AlexPasqua · 2025-07-06T14:04:05Z

Implementation of Hybrid PPO

Description

Closes #202
(Description will follow)

Context

I have raised an issue to propose this change (required) [Feature Request] Hybrid PPO #202

Types of changes

Bug fix (non-breaking change which fixes an issue)
New feature (non-breaking change which adds functionality)
Breaking change (fix or feature that would cause existing functionality to change)
Documentation (update in the documentation)

Checklist:

Note: we are using a maximum length of 127 characters per line

Created Hybrid distr, populated HybridDirstribution and forward method (tbc) Co-authored-by: simrey <simonereynoso@gmail.com>

collect_rollouts overrides the one of PPO (in turn inherited by OnPolicyAlgorithm). It requires to implement new environment and rollout buffer, as they need to work with multiple actions (discrete and continuous). Co-authored-by: simrey <simonereynoso@gmail.com>

Calls super-method as done in PPO Co-authored-by: simrey <simonereynoso@gmail.com>

Co-authored-by: simrey <simonereynoso@gmail.com>

- Added evaluate_actions in HybridActorCriticPolicy - Completed log_prob and entropy of HybridDistribution Co-authored-by: simrey <simonereynoso@gmail.com>

araffin · 2025-09-26T11:13:57Z

Related https://github.com/adysonmaia/sb3-plus (I rediscovered it recently)

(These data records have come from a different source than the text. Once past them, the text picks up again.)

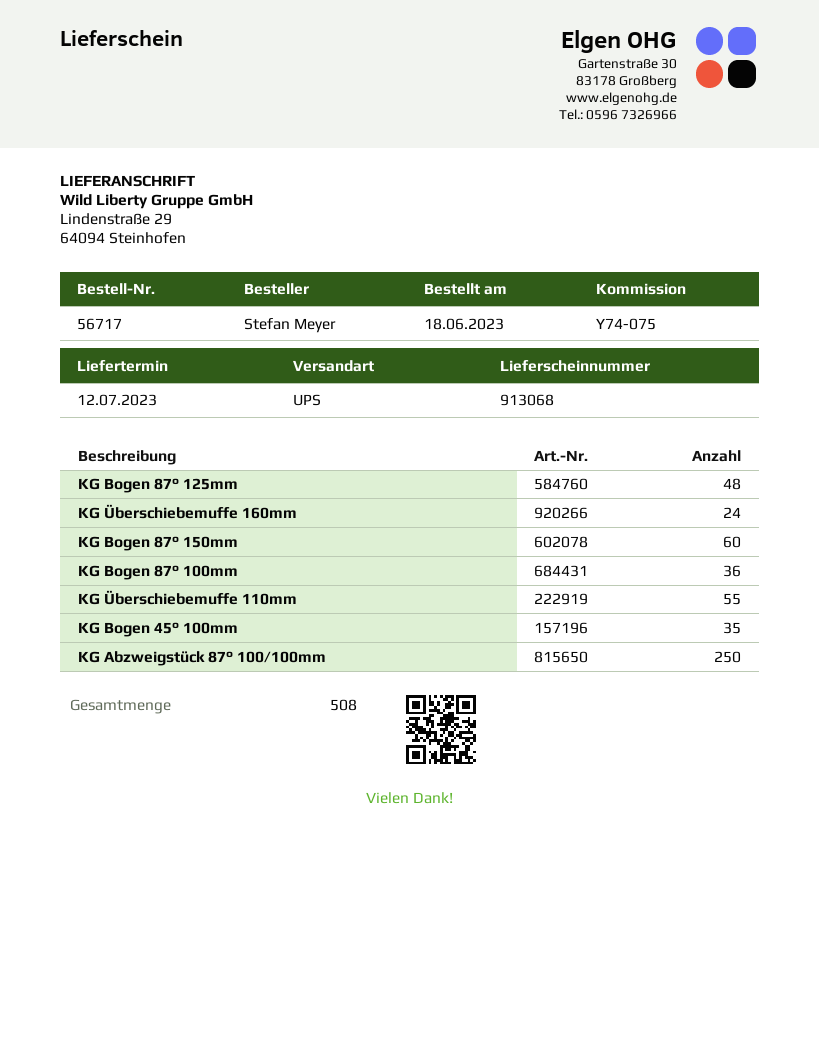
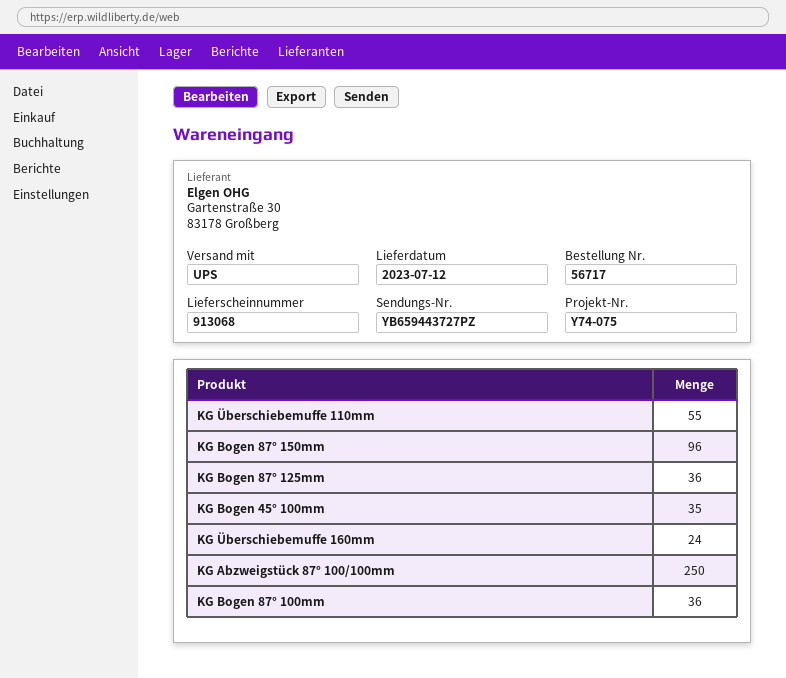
KG Bogen 87° 125mm: 48 -> 36
KG Bogen 87° 150mm: 60 -> 96

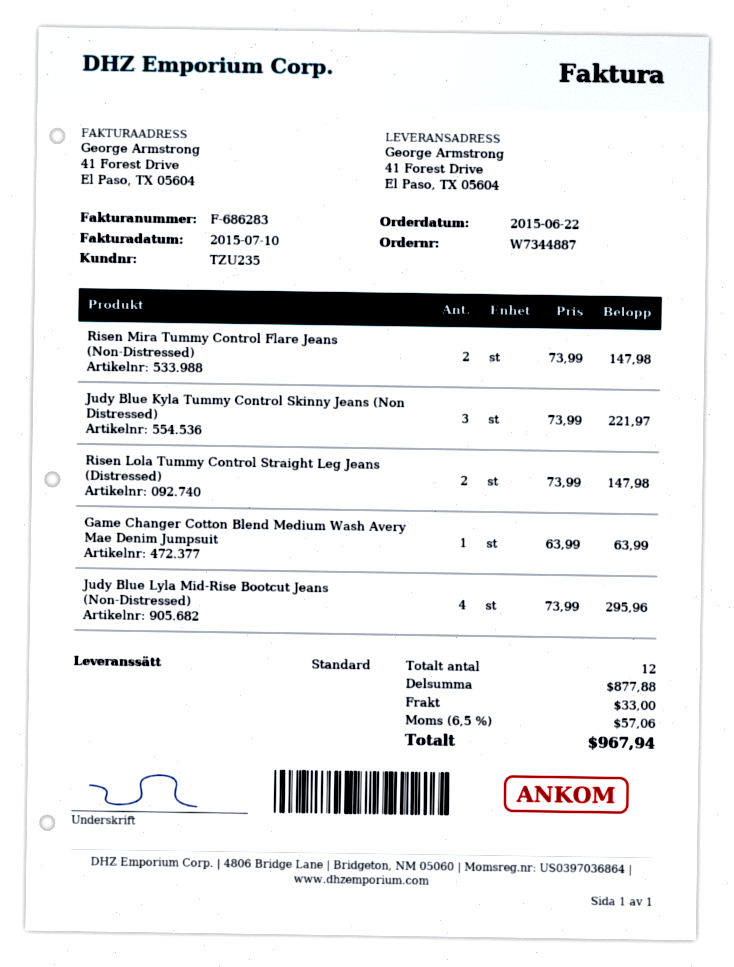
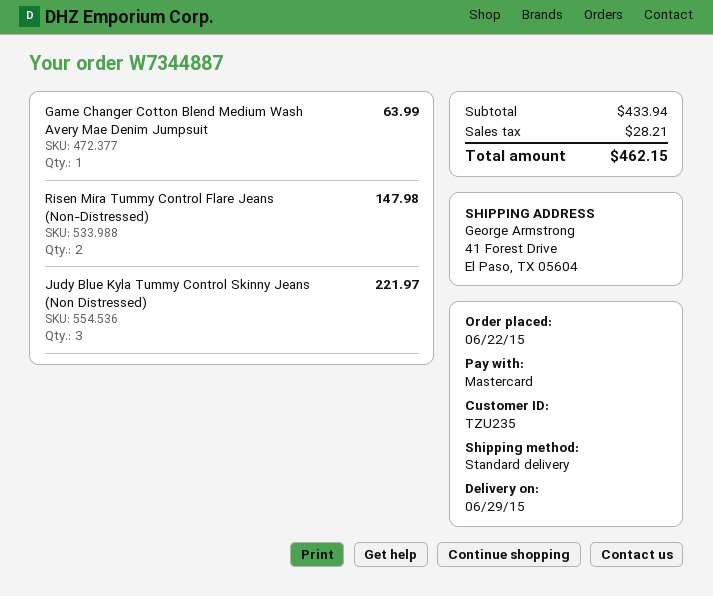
Risen Lola Tummy Control Straight Leg Jeans (Distressed): 2 for 147.98 -> none
Judy Blue Lyla Mid-Rise Bootcut Jeans (Non-Distressed): 4 for 295.96 -> none
subtotal: 877.88 -> 433.94
shipping: 33.00 -> none
tax: 57.06 -> 28.21
total: 967.94 -> 462.15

RolloutBuffer for hybrid actions. HybridPPO.train() not adapted yet Co-authored-by: simrey <simonereynoso@gmail.com>

Co-authored-by: simrey <simonereynoso@gmail.com>

Plus fix some imports Co-authored-by: simrey <simonereynoso@gmail.com>

…te with the library PPO and the base algorithm do some validation on the action space. If we want our HybridPPO to be subclass of PPO, we need this wrapper for the integration with the library. Co-authored-by: simrey <simonereynoso@gmail.com>

Co-authored-by: simrey <simonereynoso@gmail.com>

This reverts commit 392e60f.

… integrate with the library" This reverts commit 365bdb9.

AlexPasqua · 2025-11-05T10:57:24Z

Hi @araffin, I have a little problem here:

Our class HybridPPO requires an action space made of a gym.spaces.Tuple containing a gym.spaces.MultiDiscrete and a gym.spaces.Box. In short speudocode: spaces.Tuple[spaces.MultiDiscrete, spaces.Box].

HybridPPO inherits from sb3's PPO, which passes supported_action_spaces to its super-class (OnPolicyAlgorithm) in a hard-coded way. Unfortunately spaces.Tuple is not included among the supported spaces, and this causes an error when creating a HybridPPO object.

Alternatives

Now, we have a couple of alternatives:

Add supported_action_spaces as an optional parameter of PPO's constructor;
Make HybridPPO inherit from OnPolicyAlgorithm instead of PPO so we can pass supported_action_spaces as an argument.

My opinion

Alternative 1 is better.

It adds flexibility without overhead (the parameter is optional). Regardless of how the code in this PR evolves, this change to PPO's parameters would be barely noticeable to sb3's users.
Furthermore, if we need to make HybridPPO inherit from OnPolicyAlgorithm (as per alternative 2), this would require us to re-implement a lot of the code that is already present in PPO with minor changes (kind of duplicate code).

Action items

If you want to proceed with alternative 1, I'd be happy to open a PR in sb3 for it (including creating an issue to discuss the change beforehand, if necessary).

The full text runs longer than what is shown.